Wilson is currently serving his second federal prison sentence for drug distribution conspiracy at the Federal Correctional Institute in Yazoo City, Mississippi. In 2023, law enforcement discovered Wilson was using a contraband cell phone to orchestrate a large-scale cocaine trafficking organization operating in the Northern District of Florida from his prison cell. Trial testimony demonstrated Wilson’s coordination of multiple cocaine shipments and the receipt of drug payments for in excess of 50 kilograms of cocaine into Pensacola, Florida.
Sentencing is set for January 2, 2025, at 9:00 a.m., at the United States Courthouse in Pensacola, Florida, before the Honorable United States District Judge T. Kent Wetherell, II. Wilson faces a mandatory minimum 25 years up to life imprisonment based upon his two prior federal drug trafficking convictions out of Pensacola, Florida.
This conviction was the result of an investigation conducted by the Drug Enforcement Administration, and the Gulf Coast High Intensity Drug Trafficking Areas Task Force (HIDTA). Assistant United States Attorneys David L. Goldberg and Jessica S. Etherton prosecuted the case.

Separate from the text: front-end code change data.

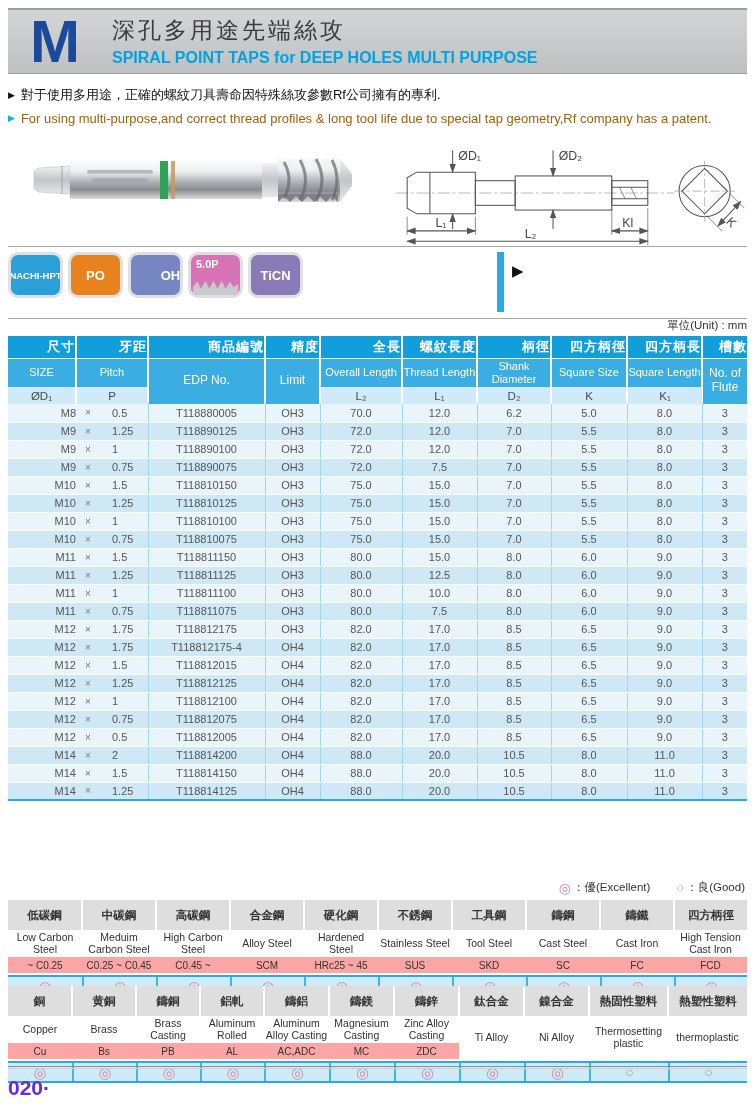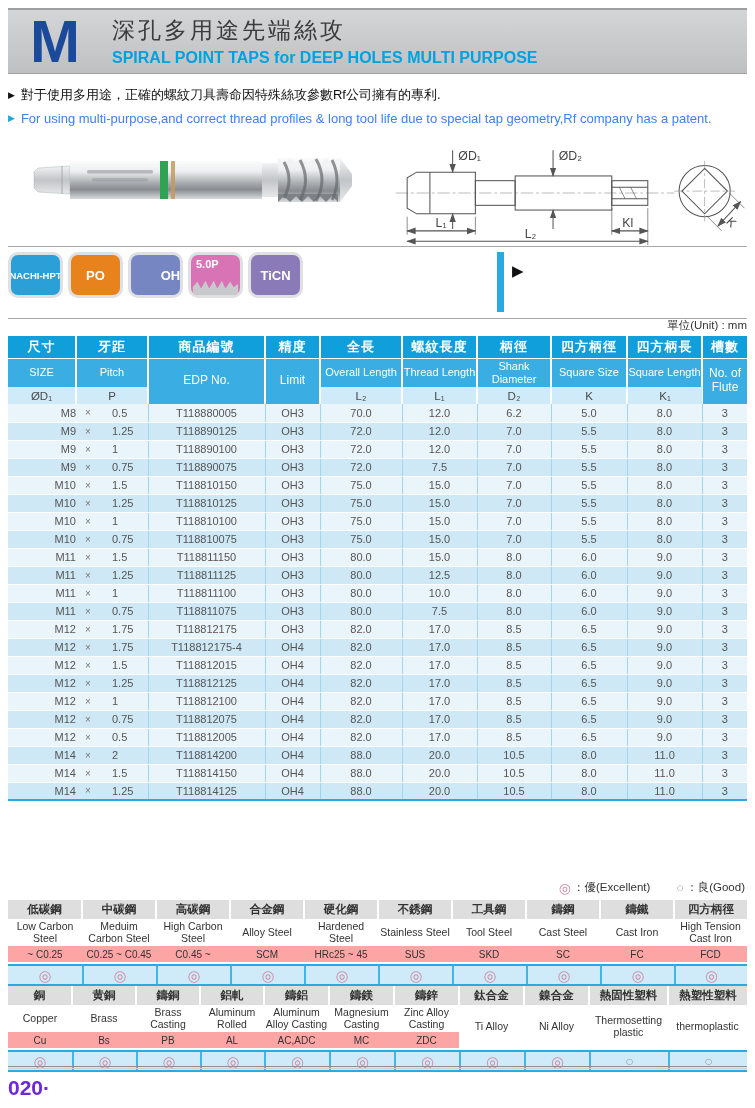--- a/index.html
+++ b/index.html
@@ -24,7 +24,7 @@
   .tri.black { color:#111; }
   .tri.blue { color:#1ba7e0; }
   .bullet-zh { font-size:13px; color:#111; }
-  .bullet-en { font-size:13px; color:#3b82f6; }
+  .bullet-en { font-size:13px; color:#a16207; }
 
   
   .photo { position:absolute; left:32px; top:148px; width:322px; height:64px; }

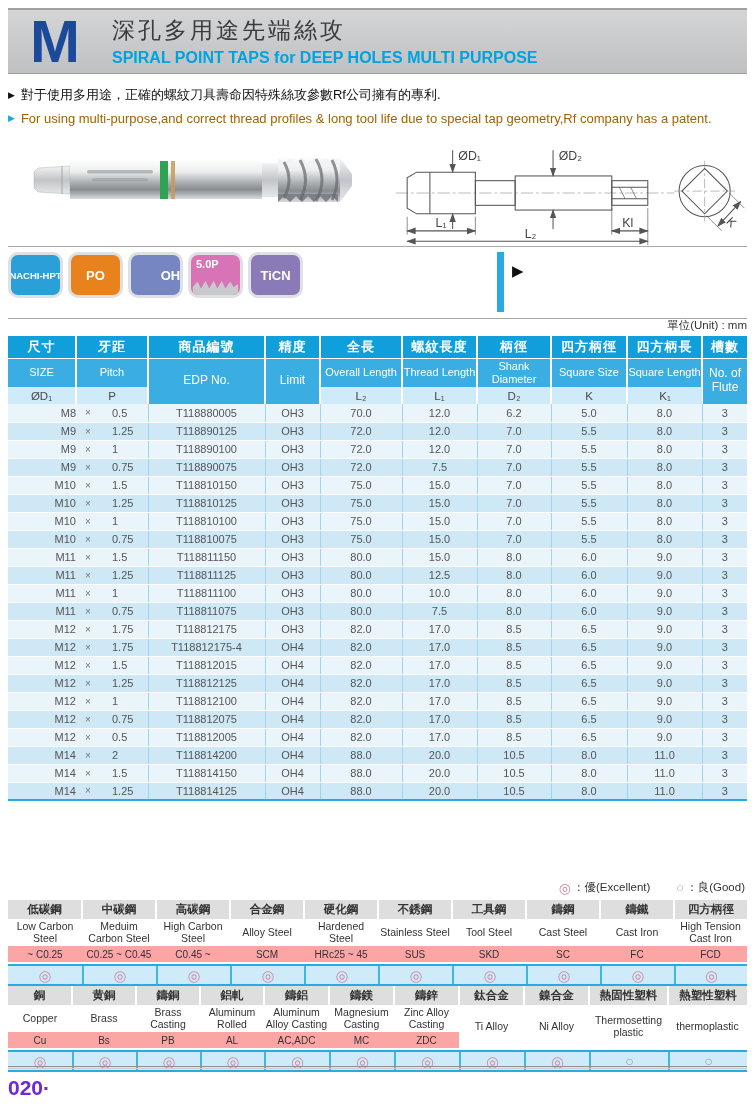--- a/index.html
+++ b/index.html
@@ -55,7 +55,7 @@
   .spec thead th { color:#fff; border-right:2px solid #fff; }
   .spec thead tr th:last-child { border-right:none; }
   .spec .h1 { background:#119fdc; height:22px; font-size:13px; font-weight:bold;
-              border-bottom:1px solid rgba(255,255,255,.55); letter-spacing:1px; }
+              border-bottom:1px solid rgba(255,255,255,.55); letter-spacing:1px;text-align:right; }
   .spec .h2 { background:#3aade2; height:29px; font-size:11px; font-weight:normal; line-height:1.15; }
   .spec .h2.deep { font-size:12px; }
   .spec .h3 { background:#cfeaf8; height:17px; font-size:11.5px; color:#4a4a4a; font-weight:normal; }

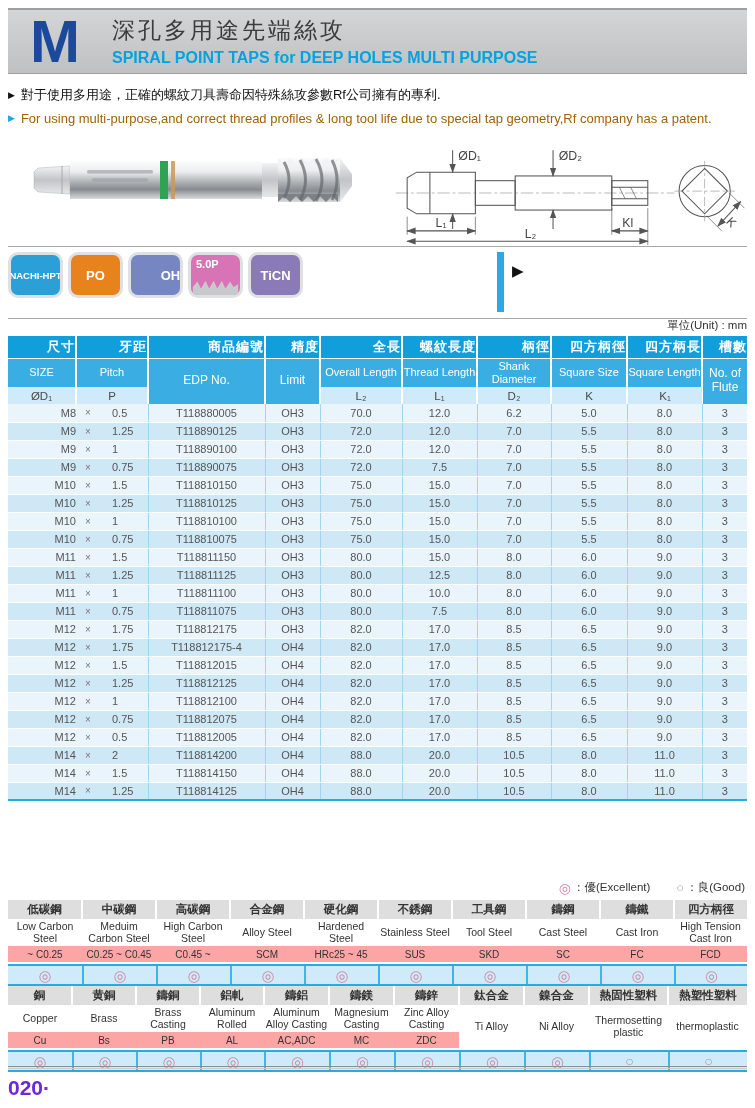--- a/index.html
+++ b/index.html
@@ -83,7 +83,7 @@
   .mat1 { top:900px; } .mat2 { top:986px; }
   table.mtab { width:739px; border-collapse:collapse; table-layout:fixed; }
   table.mtab td { text-align:center; vertical-align:middle; }
-  .mzh { background:#dedede; height:19px; font-size:11.5px; font-weight:bold; color:#333;
+  .mzh { background:#dedede; height:30px; font-size:11.5px; font-weight:bold; color:#333;
          border-right:2px solid #fff; }
   tr td.mzh:last-child { border-right:none; }
   .men { background:#fff; height:27px; font-size:10.5px; color:#333; line-height:1.1; padding:0 1px; }

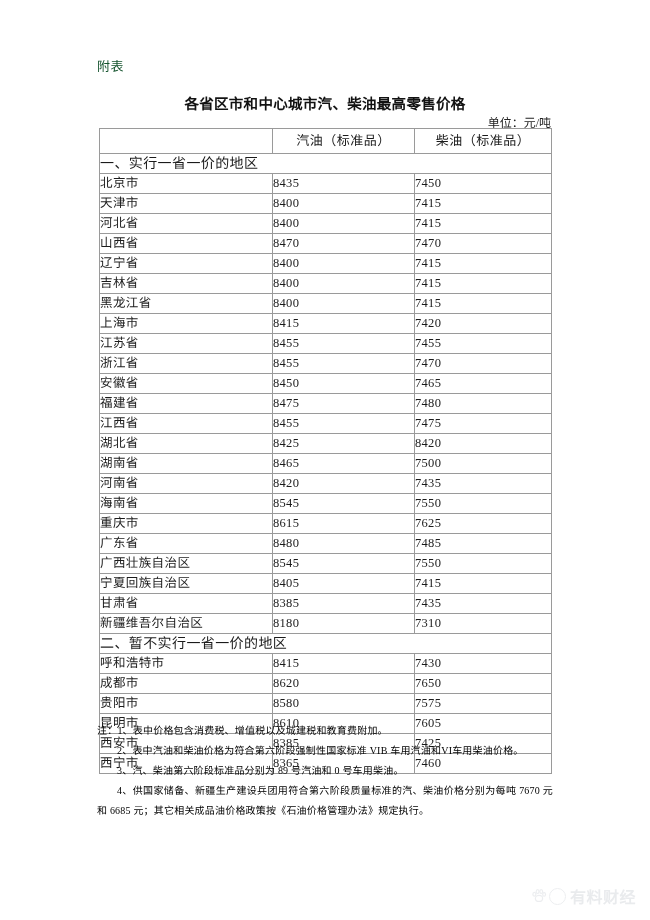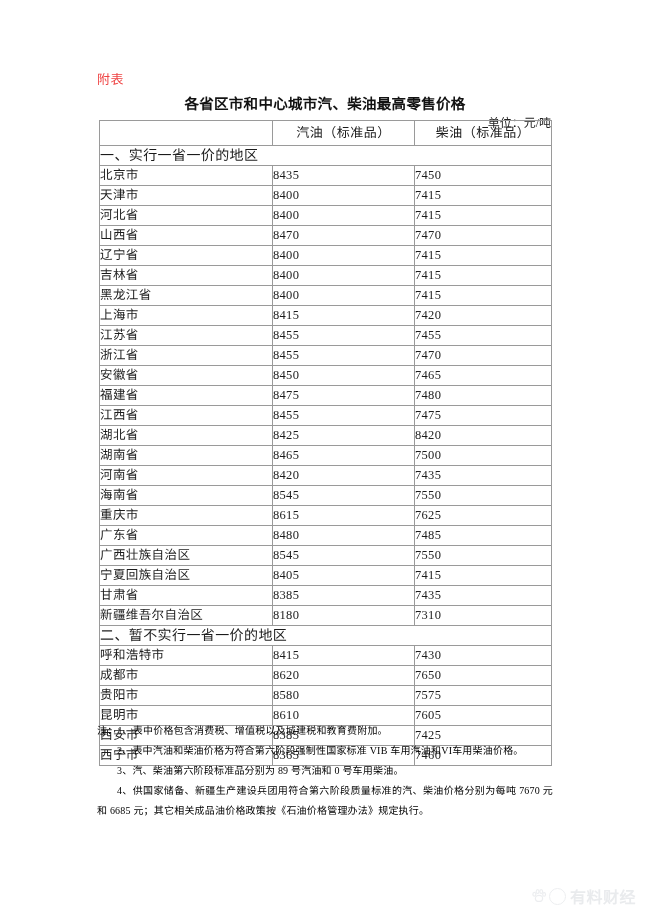--- a/index.html
+++ b/index.html
@@ -29,10 +29,10 @@
   .attach-label {
     position: absolute;
     left: 97px;
-    top: 69px;
+    top: 56px;
     font-size: 13px;
     letter-spacing: 0.5px;
-    color: #ef4444;
+    color: #14532d;
     white-space: nowrap;
   }
 

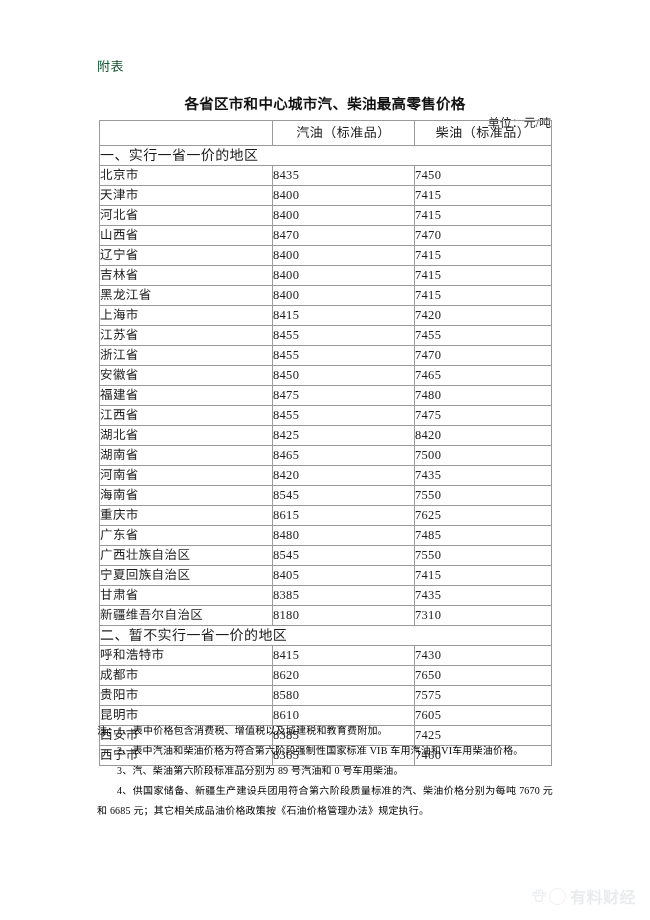--- a/index.html
+++ b/index.html
@@ -62,7 +62,7 @@
   .table-wrap {
     position: absolute;
     left: 99px;
-    top: 120px;
+    top: 128px;
     width: 452px;
   }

This case is part of an Organized Crime Drug Enforcement Task Force (OCDETF) investigation. OCDETF identifies, disrupts, and dismantles the highest-level drug traffickers, money launderers, gangs, and transnational criminal organizations that threaten the United States by using a prosecutor-led, intelligence-driven, multi-agency approach that leverages the strengths of federal, state, and local law enforcement agencies against criminal networks.